Problem details -
Which lines of the entries contain the string "RotoTeam"? Copy each of them.

(Content revision data)
┌────────
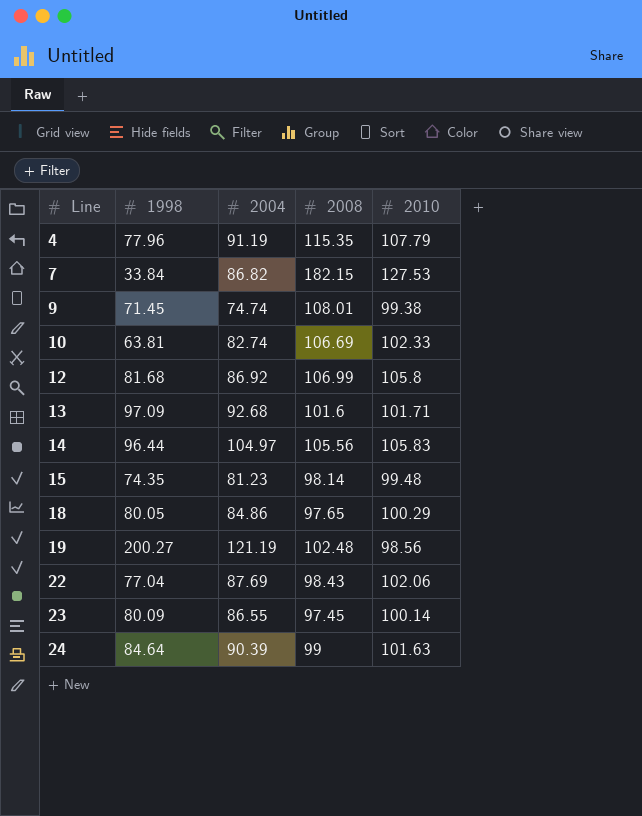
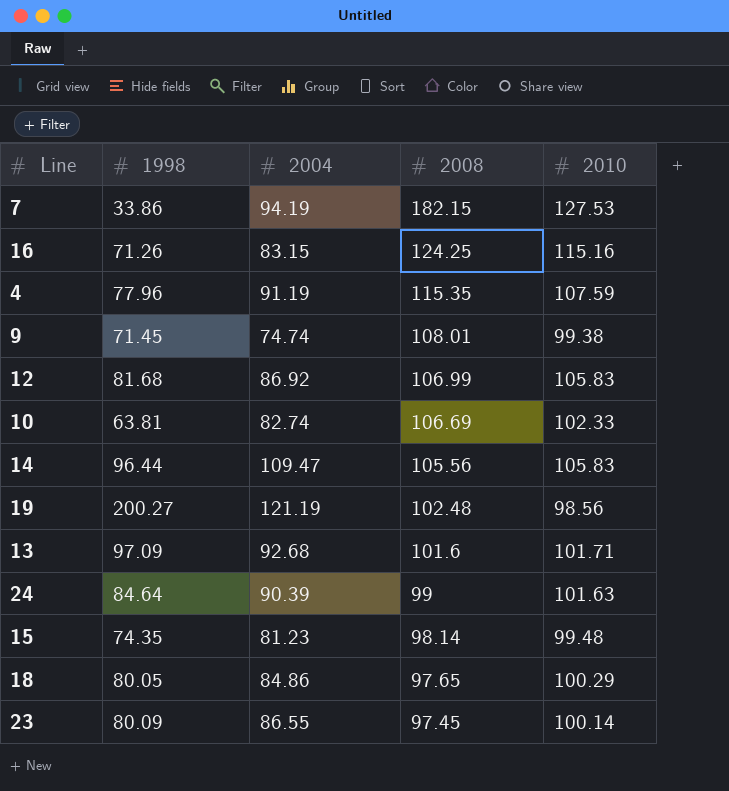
row order: Line ascending -> 2008 descending
row 22: 77.04 | 87.69 | 98.43 | 102.06 -> none
7 | 1998: 33.84 -> 33.86
7 | 2004: 86.82 -> 94.19
row 16: none -> 71.26 | 83.15 | 124.25 | 115.16
4 | 2010: 107.79 -> 107.59
12 | 2010: 105.8 -> 105.83
14 | 2004: 104.97 -> 109.47

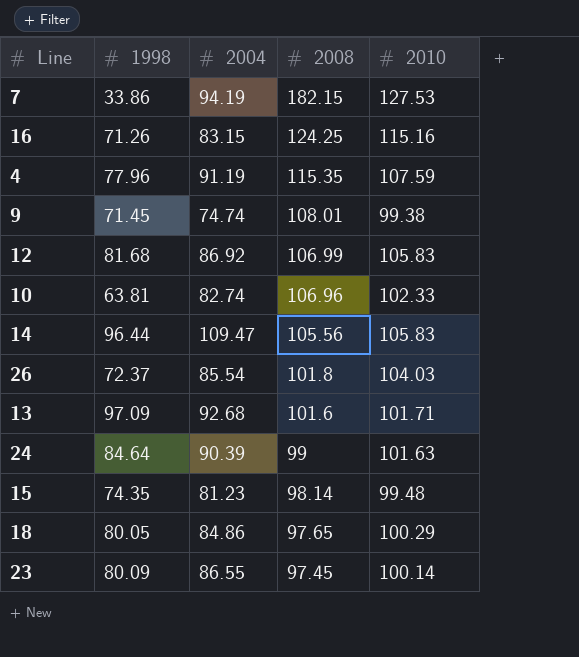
row 19: 200.27 | 121.19 | 102.48 | 98.56 -> none
10 | 2008: 106.69 -> 106.96
row 26: none -> 72.37 | 85.54 | 101.8 | 104.03

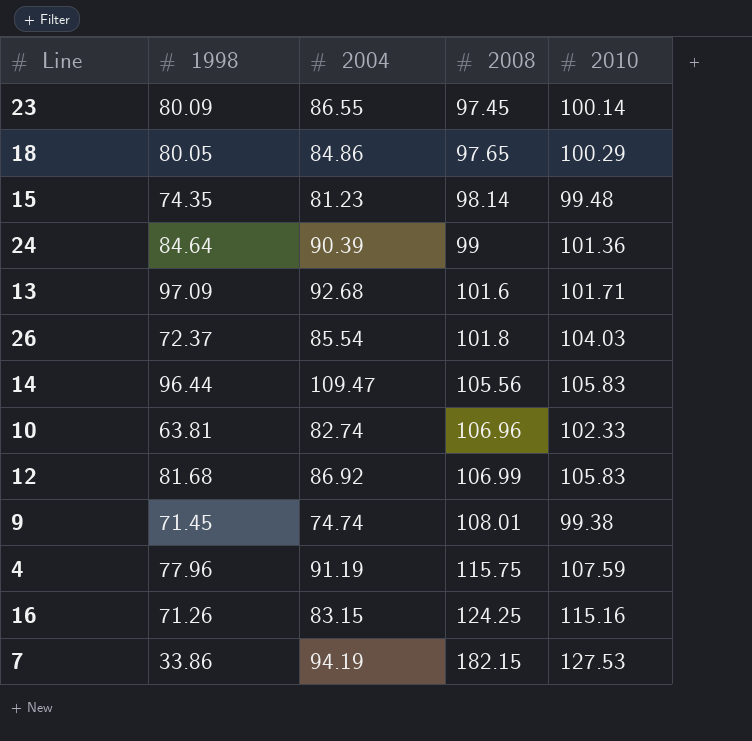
row order: 2008 descending -> 2008 ascending
24 | 2010: 101.63 -> 101.36
4 | 2008: 115.35 -> 115.75

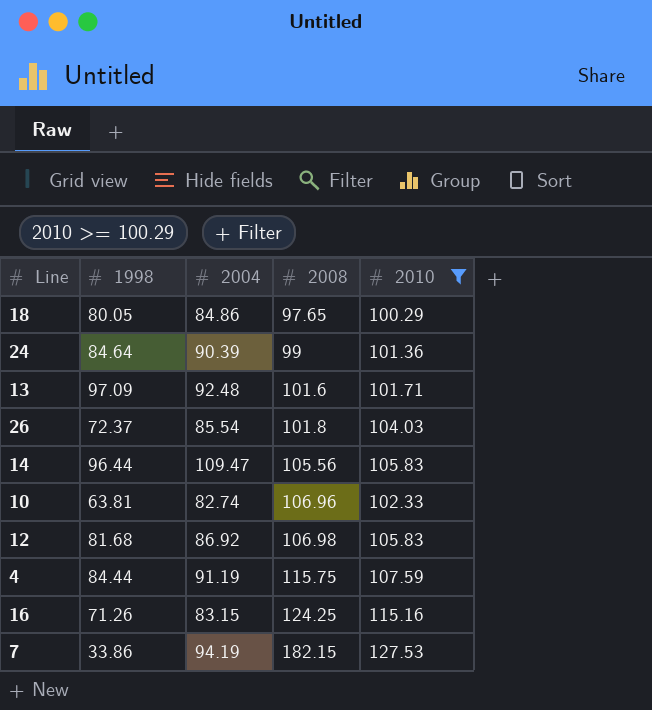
filter: none -> 2010 >= 100.29
13 | 2004: 92.68 -> 92.48
12 | 2008: 106.99 -> 106.98
4 | 1998: 77.96 -> 84.44

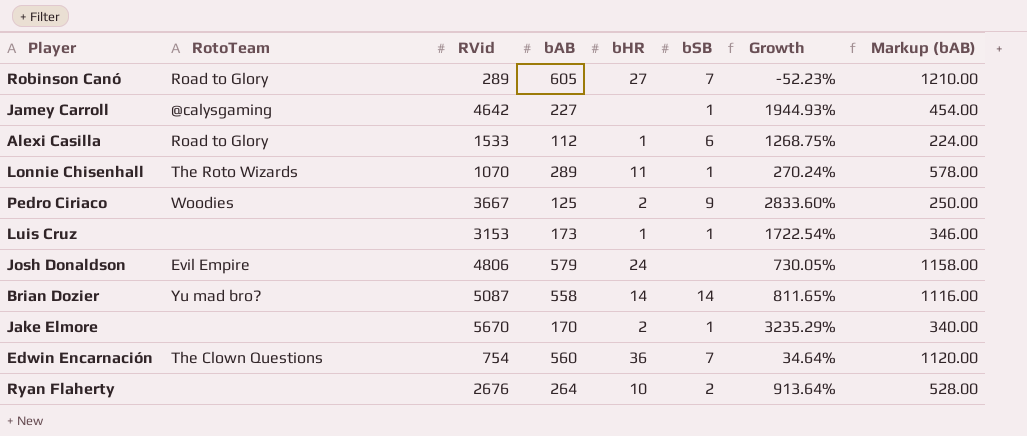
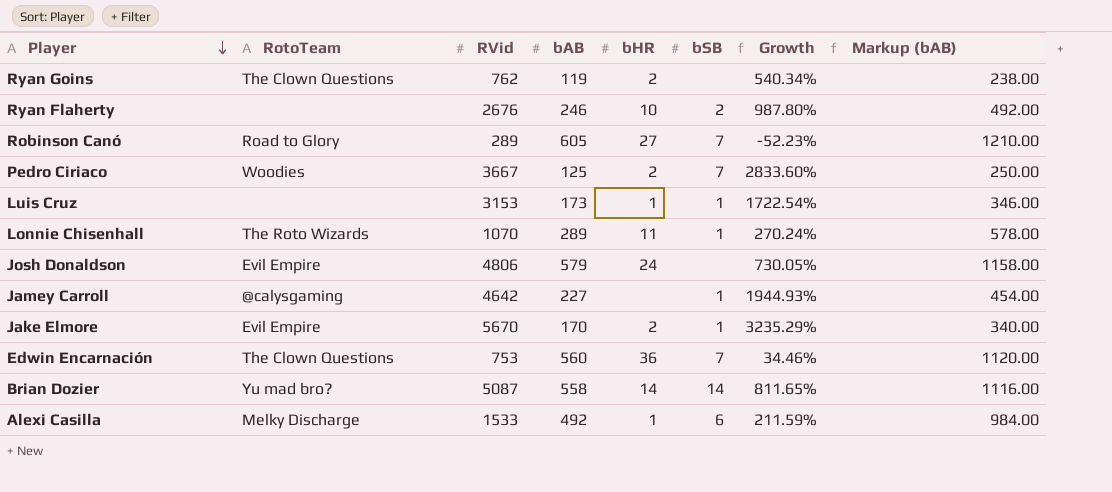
row order: none -> Player descending
row Ryan Goins: none -> The Clown Questions | 762 | 119 | 2 | none | 540.34% | 238.00
Ryan Flaherty | bAB: 264 -> 246
Ryan Flaherty | Growth: 913.64% -> 987.80%
Ryan Flaherty | Markup (bAB): 528.00 -> 492.00
Pedro Ciriaco | bSB: 9 -> 7
Jake Elmore | RotoTeam: none -> Evil Empire
Edwin Encarnación | RVid: 754 -> 753
Edwin Encarnación | Growth: 34.64% -> 34.46%
Alexi Casilla | RotoTeam: Road to Glory -> Melky Discharge
Alexi Casilla | bAB: 112 -> 492
Alexi Casilla | Growth: 1268.75% -> 211.59%
Alexi Casilla | Markup (bAB): 224.00 -> 984.00

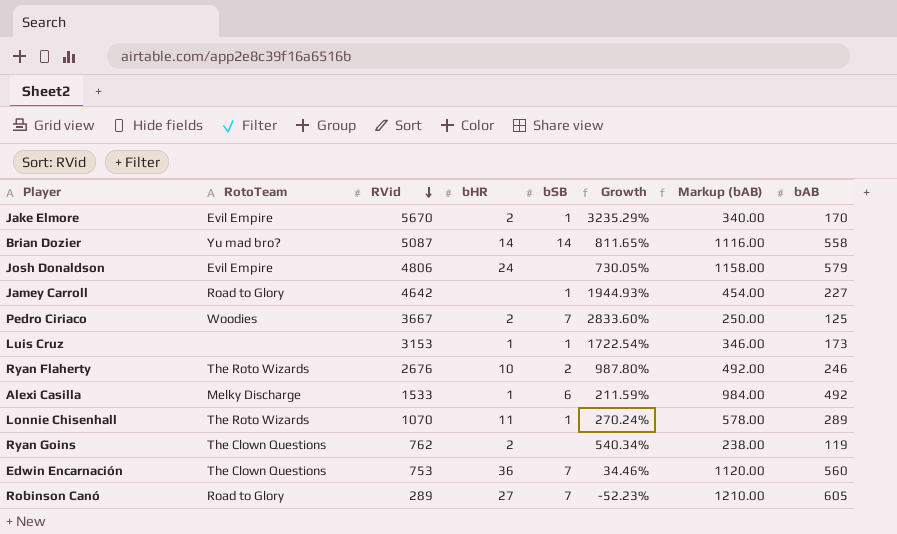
row order: Player descending -> RVid descending
column bAB | position: 4 -> 8
Jamey Carroll | RotoTeam: @calysgaming -> Road to Glory
Ryan Flaherty | RotoTeam: none -> The Roto Wizards

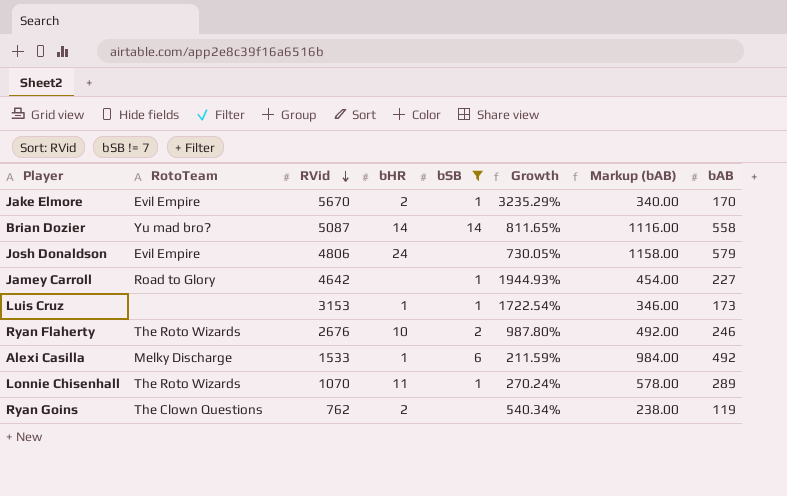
filter: none -> bSB != 7

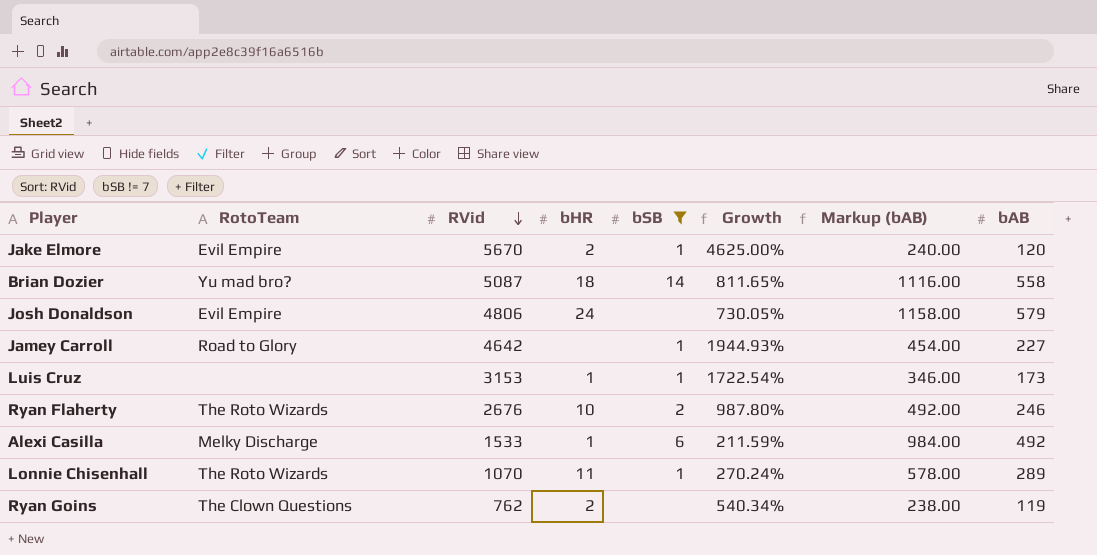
Jake Elmore | Growth: 3235.29% -> 4625.00%
Jake Elmore | Markup (bAB): 340.00 -> 240.00
Jake Elmore | bAB: 170 -> 120
Brian Dozier | bHR: 14 -> 18

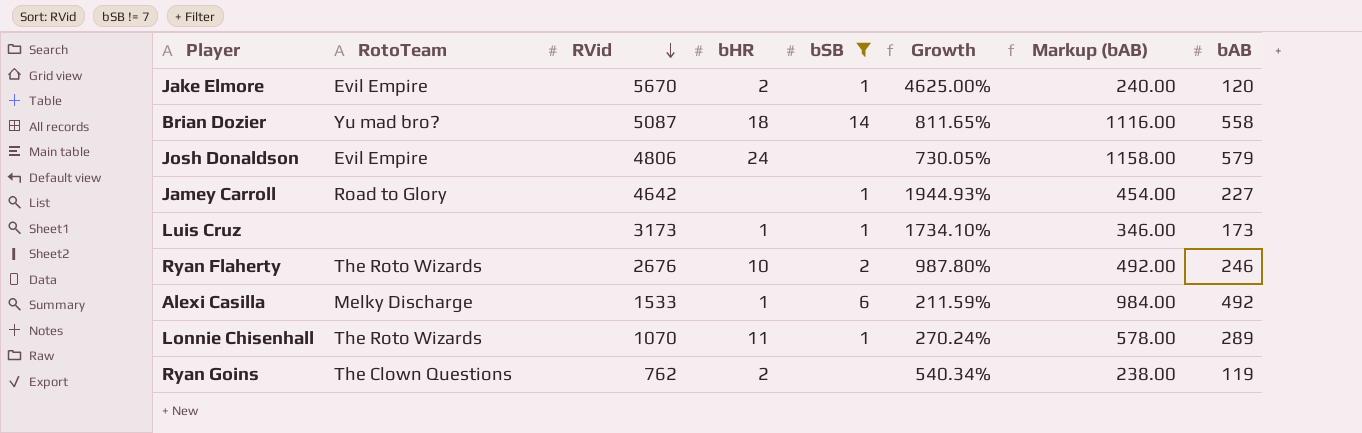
Luis Cruz | RVid: 3153 -> 3173
Luis Cruz | Growth: 1722.54% -> 1734.10%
└────────
Response to this task -
Jake Elmore | RotoTeam: none -> Evil Empire
Alexi Casilla | RotoTeam: Road to Glory -> Melky Discharge
Jamey Carroll | RotoTeam: @calysgaming -> Road to Glory
Ryan Flaherty | RotoTeam: none -> The Roto Wizards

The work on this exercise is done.